About this task – The reply to the records below should contain exactly the lines from the line with "[3,219,445,328] [image] ->" through the line with "[10,488,438,616] [image] ->", and nothing besides.

Available data –
- - - - - - -

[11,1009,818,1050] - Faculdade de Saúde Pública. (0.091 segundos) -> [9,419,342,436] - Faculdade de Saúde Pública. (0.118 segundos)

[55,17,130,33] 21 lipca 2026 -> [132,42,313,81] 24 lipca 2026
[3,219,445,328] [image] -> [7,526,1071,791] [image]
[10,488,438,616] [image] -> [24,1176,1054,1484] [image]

- - - - - - -

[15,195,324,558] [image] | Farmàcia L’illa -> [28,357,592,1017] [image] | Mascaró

- - - - - - -

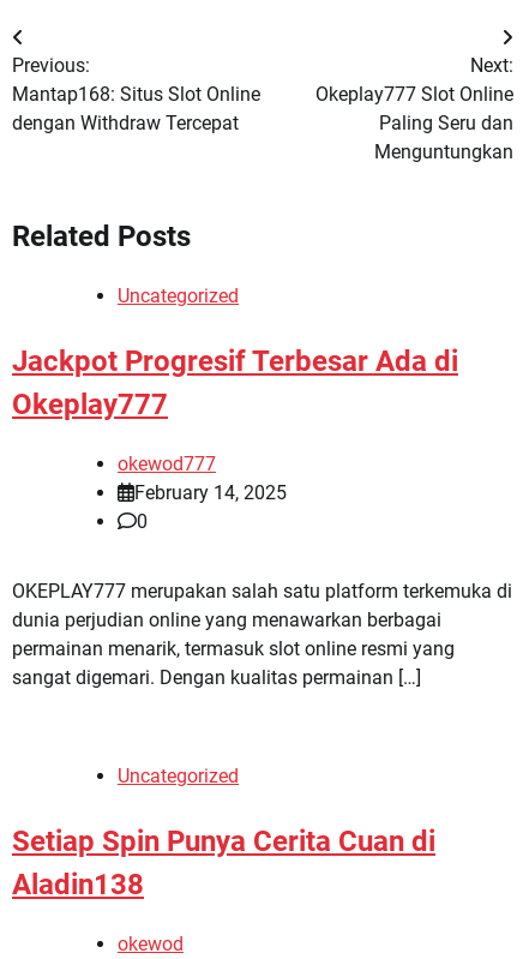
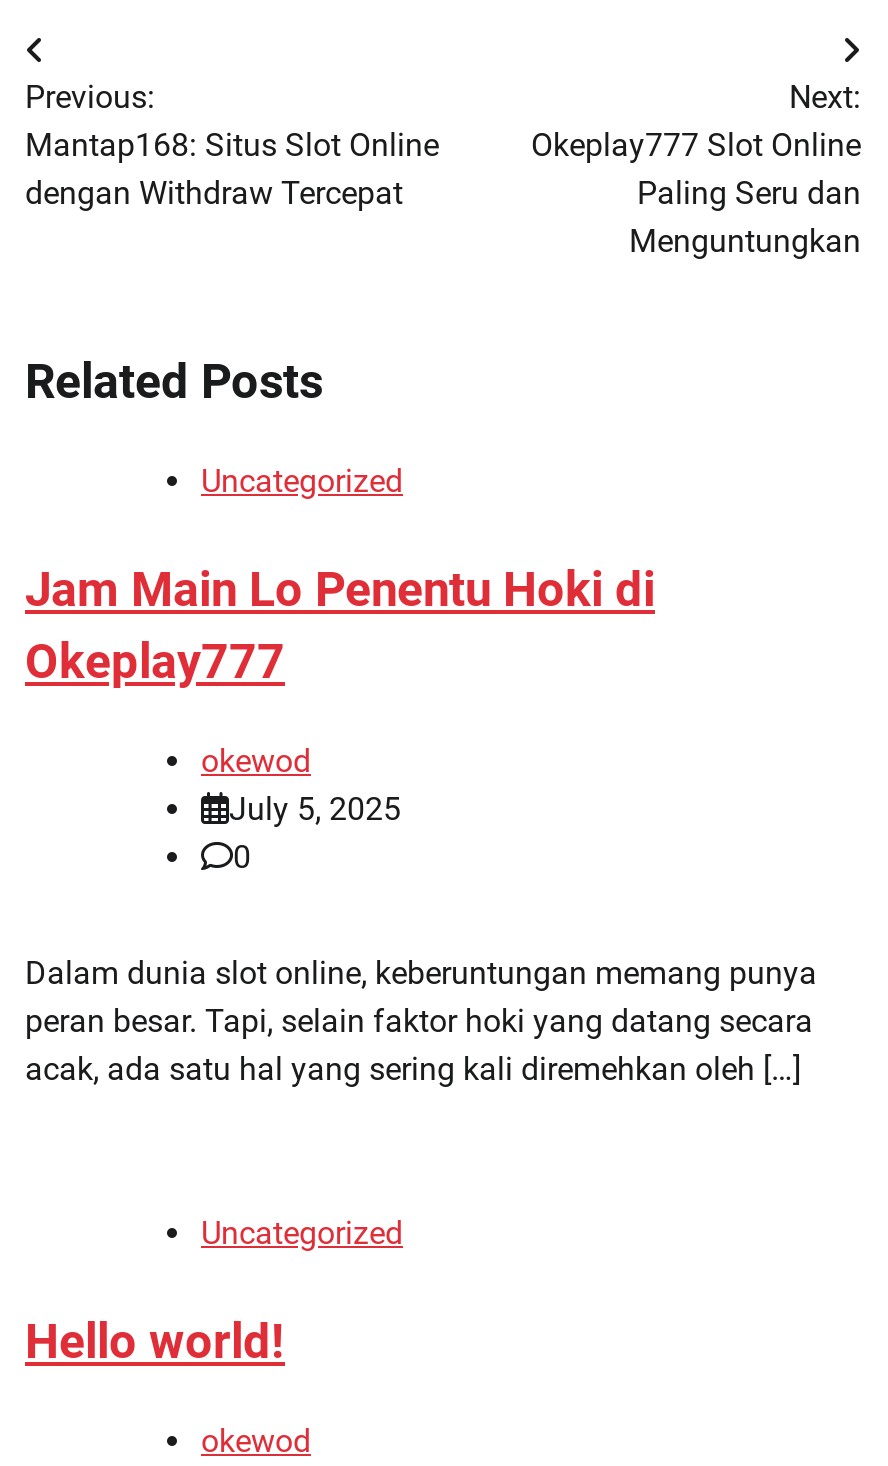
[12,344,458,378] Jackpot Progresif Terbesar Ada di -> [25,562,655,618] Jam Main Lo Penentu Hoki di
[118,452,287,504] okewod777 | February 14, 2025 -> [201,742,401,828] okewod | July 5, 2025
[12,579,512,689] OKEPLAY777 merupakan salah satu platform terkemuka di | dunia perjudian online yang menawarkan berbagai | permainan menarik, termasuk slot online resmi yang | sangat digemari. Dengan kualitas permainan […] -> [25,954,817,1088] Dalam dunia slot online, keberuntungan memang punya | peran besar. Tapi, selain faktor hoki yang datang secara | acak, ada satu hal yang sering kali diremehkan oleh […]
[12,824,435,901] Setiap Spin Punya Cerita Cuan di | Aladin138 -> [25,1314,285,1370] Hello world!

- - - - - - -

Reply –
[3,219,445,328] [image] -> [7,526,1071,791] [image]
[10,488,438,616] [image] -> [24,1176,1054,1484] [image]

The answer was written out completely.